**WHAT THE EXERCISE ASKS:**
Scan the data below and pick out the lines containing the word "none".

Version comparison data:
——
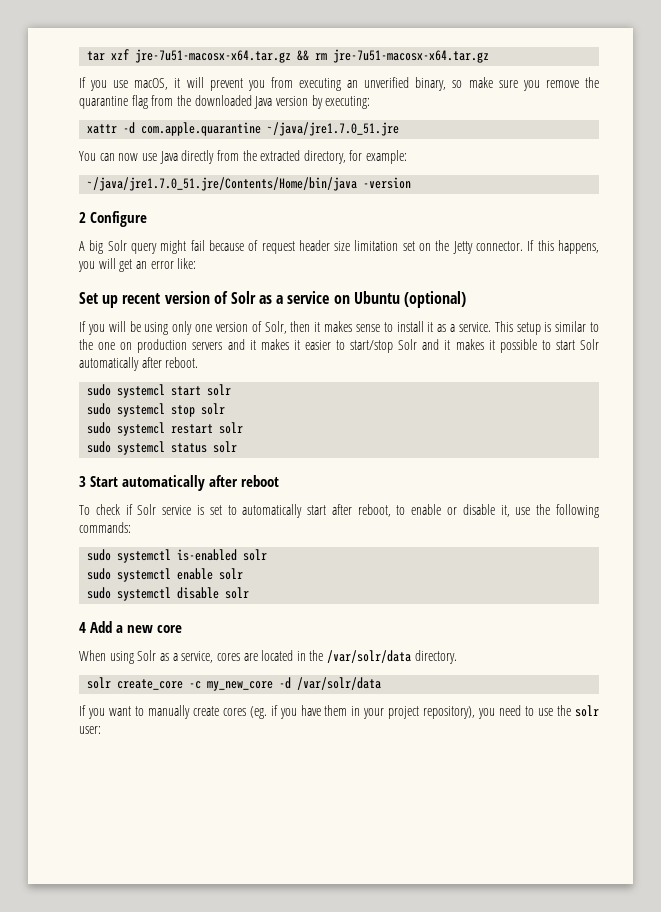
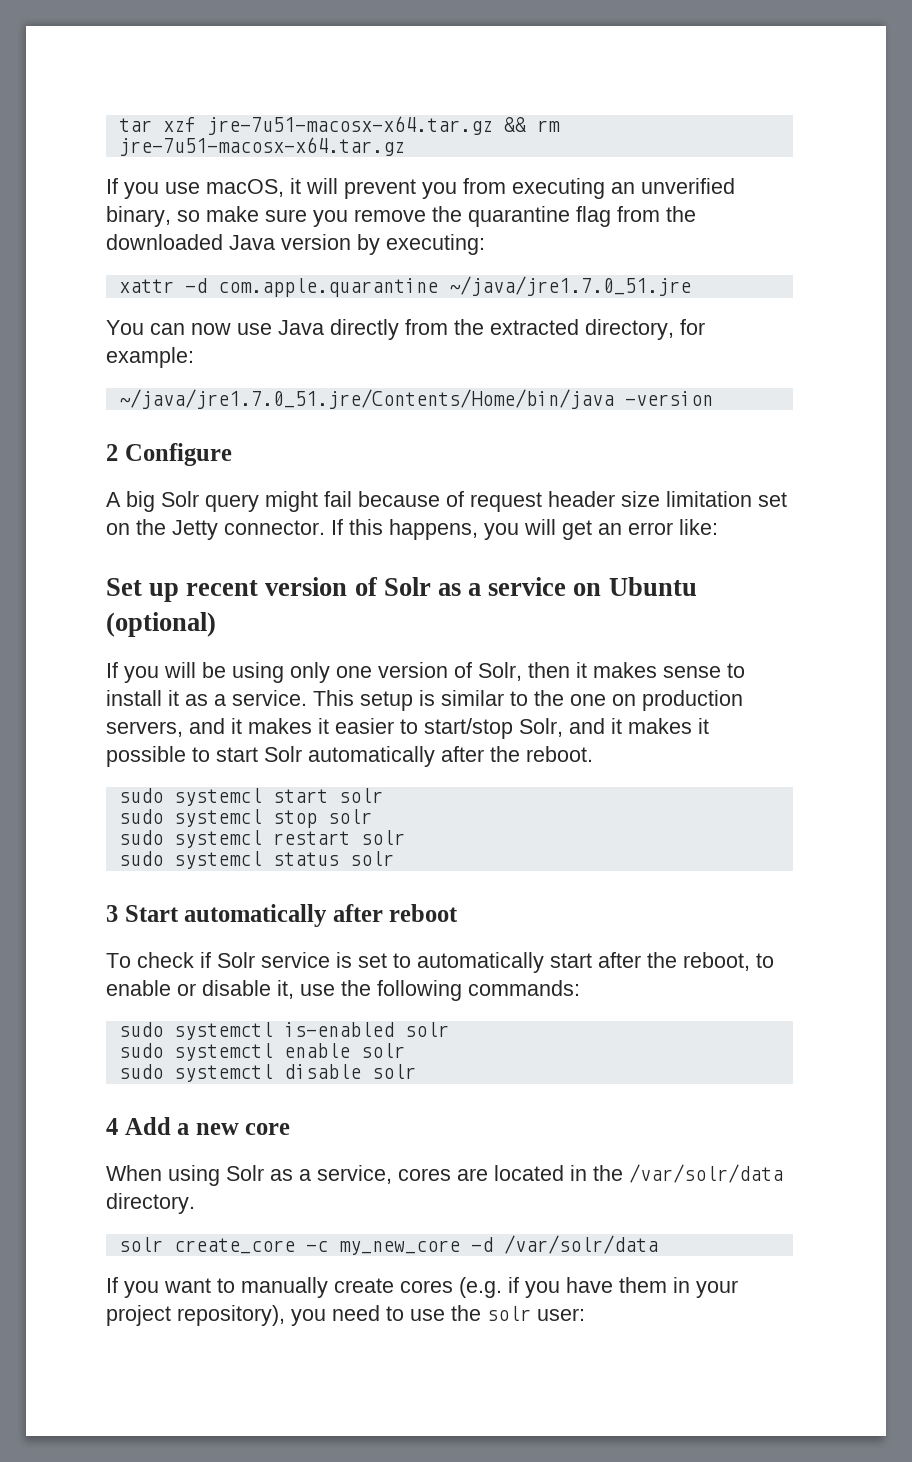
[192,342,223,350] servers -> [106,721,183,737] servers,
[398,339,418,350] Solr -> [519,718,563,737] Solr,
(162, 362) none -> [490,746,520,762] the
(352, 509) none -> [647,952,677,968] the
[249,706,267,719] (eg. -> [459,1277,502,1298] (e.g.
——
**EXERCISE RESPONSE:**
(162, 362) none -> [490,746,520,762] the
(352, 509) none -> [647,952,677,968] the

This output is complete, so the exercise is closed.